Court Opinion

ID: 9367395
Source: CourtListenerOpinion
Date Created: 2023-01-31 17:07:46.955758+00
Date Added: 2024-06-11T17:15:59.877299
License: Public Domain

Marte v Lampert (2023 NY Slip Op 00375)

Marte v Lampert

2023 NY Slip Op 00375

Decided on January 26, 2023

Appellate Division, First Department

Published by New York State Law Reporting Bureau pursuant to Judiciary Law § 431.

This opinion is uncorrected and subject to revision before publication in the Official Reports.

Decided and Entered: January 26, 2023

Before: Friedman, J.P., Moulton, Kennedy, Pitt-Burke, JJ., 

Index No. 155531/21 Appeal No. 17195 Case No. 2022-03246 

[*1]Dileisy Marte Marte, Plaintiff-Appellant,
vDavid Harris Lampert et al., Defendants-Respondents.

Bornstein & Emanuel, P.C., Garden City (Shane Bornstein of counsel), for appellant.
Law Office of Brian Rayhill, New York (Jennifer L. Coviello of counsel), for respondents.

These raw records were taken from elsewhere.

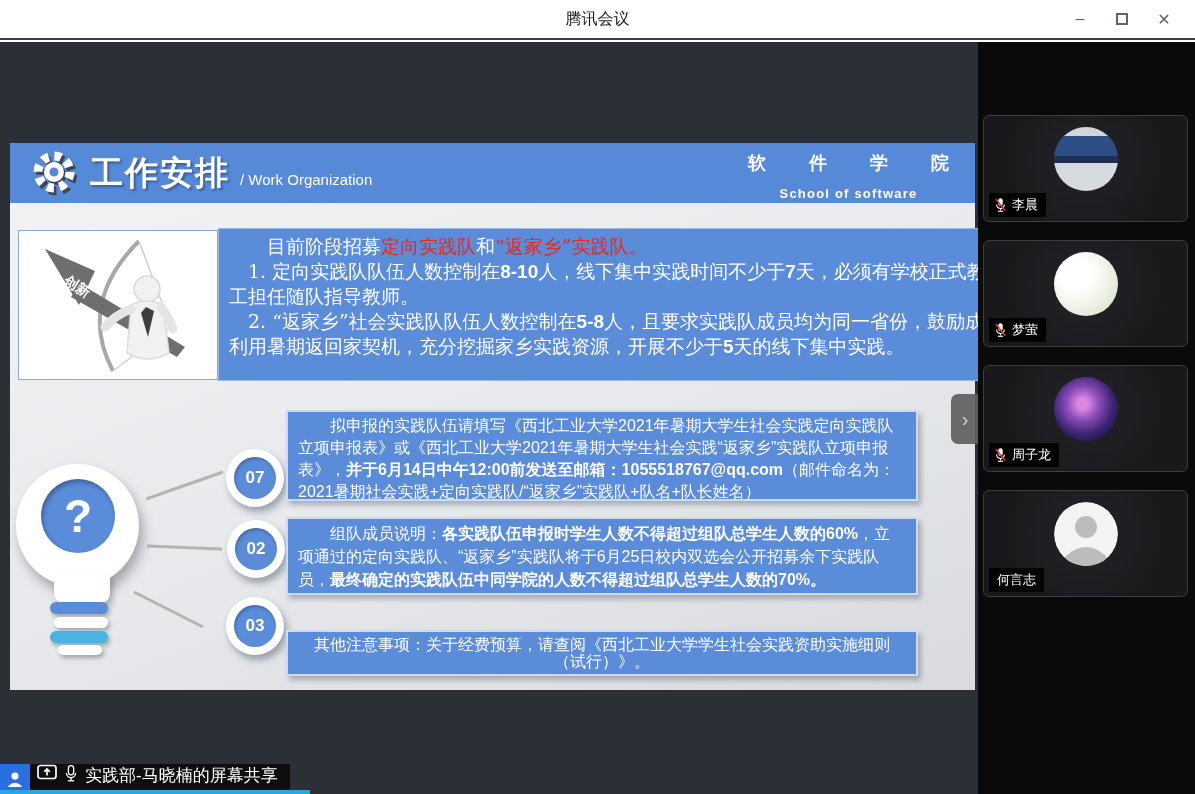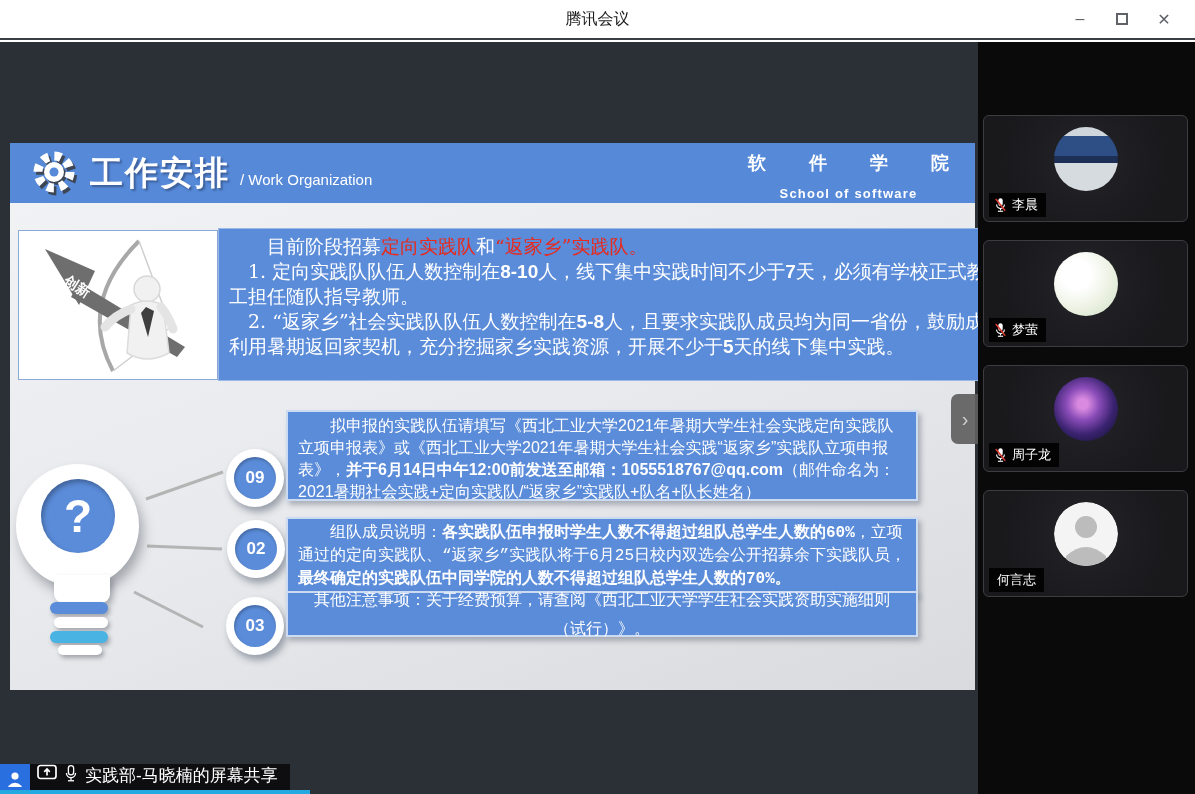"09" span { text: 09 -> 07 }
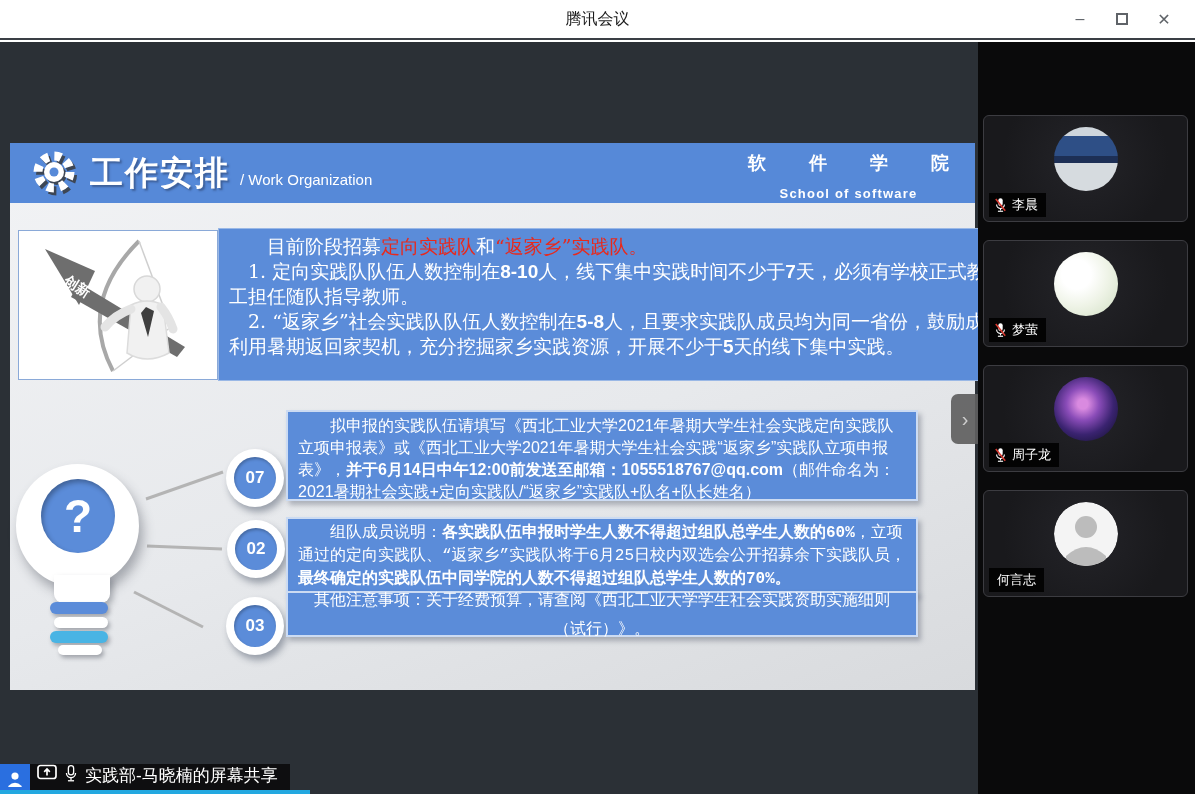"组队成员说明：各实践队伍申报时学生人数不得超过组队总学生人数的60%，立项通过的" .box2 p { font-family: Liberation Mono, monospace -> none }
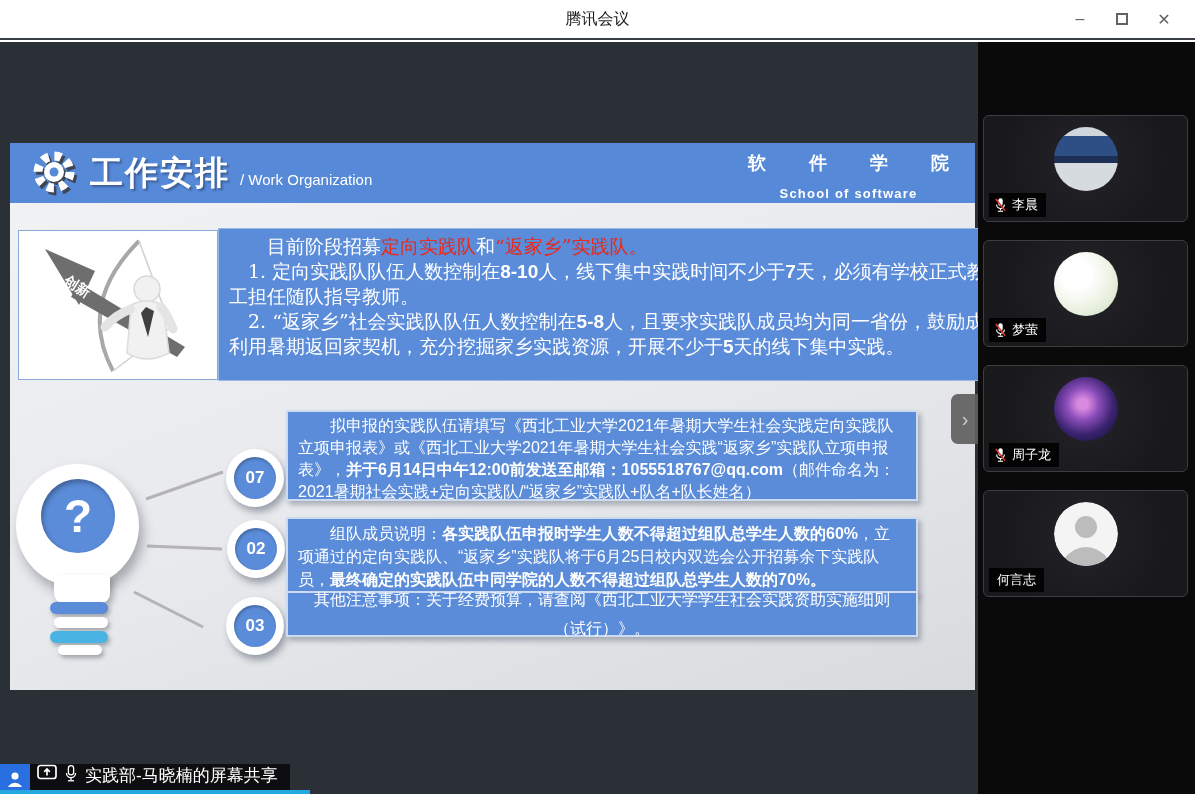"其他注意事项：关于经费预算，请查阅《西北工业大学学生社会实践资助实施细则（试行）" .box3 { line-height: 29px -> 17px; top: 448px -> 487px }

Order, Supreme Court, New York County (James G. Clynes, J.), entered March 31, 2022, which granted defendants' motion to change venue to Nassau County, unanimously reversed, on the law, without costs, and the motion denied.
Supreme Court improvidently exercised its discretion in granting defendants' motion to change venue. Plaintiff properly placed venue in New York County based upon the corporate defendant's initial certificate of incorporation designating New York County as the location of its principal office although the company has no office there (see CPLR 503 [c]; Sultana v St. Elizabeth Med. Ctr., 187 AD3d 590, 591 [1st Dept 2020]; Janis v Janson Supermarkets LLC, 161 AD3d 480 [1st Dept 2018]).
While defendants annexed to their moving papers the police report for the subject motor vehicle accident indicating that defendants' vehicle was registered to a Nassau County address on the day of the accident and an affidavit from the corporate defendant's Vice President averring that its office was in Nassau County when the action was commenced, the corporate residence designated in the initial certificate of incorporation controls for venue purposes (see Villalba v Brady, 162 AD3d 533 [1st Dept 2018]). There was no evidence of an amended certificate of incorporation that changed the principal place of business to Nassau County.
The general rule is that a transitory action, such as the subject motor vehicle accident, when other things are equal, should be tried in the county where the cause of action arose (see Slavin v Whispell, 5 AD2d 296, 297-298 [1st Dept 1958]). This rule, however, is predicated on the convenience of material nonparty witnesses who are to be present at trial (see Iassinski v Vassiliev, 220 AD2d 372 [1st Dept 1995]; Clinton v Griffin, 176 AD2d 501, 502 [1st Dept 1991]; Boriskin v Long Is. Jewish-Hillside Med. Ctr., S. Shore Div., 85 AD2d 523 [1st Dept 1981]). While the situs of the accident provides a basis to change venue to Nassau County, defendants failed to sustain their burden, as the party moving for a discretionary change of venue pursuant to CPLR 510 (3), that there are material witnesses who would be inconvenienced by a trial in New York County (see Manzari v Burrows, 89 AD3d 440 [1st Dept 2011]; Margolis v United Parcel Serv., Inc., 57 AD3d 371, 372 [1st Dept 2008]; Krochta v On Time Delivery Serv., Inc., 62 AD3d 579, 580-581 [1st Dept 2009]; Heinemann v Grunfeld, 224 AD2d 204 [1st Dept 1996]).
THIS CONSTITUTES THE DECISION AND ORDER OF THE SUPREME COURT, APPELLATE DIVISION, FIRST DEPARTMENT.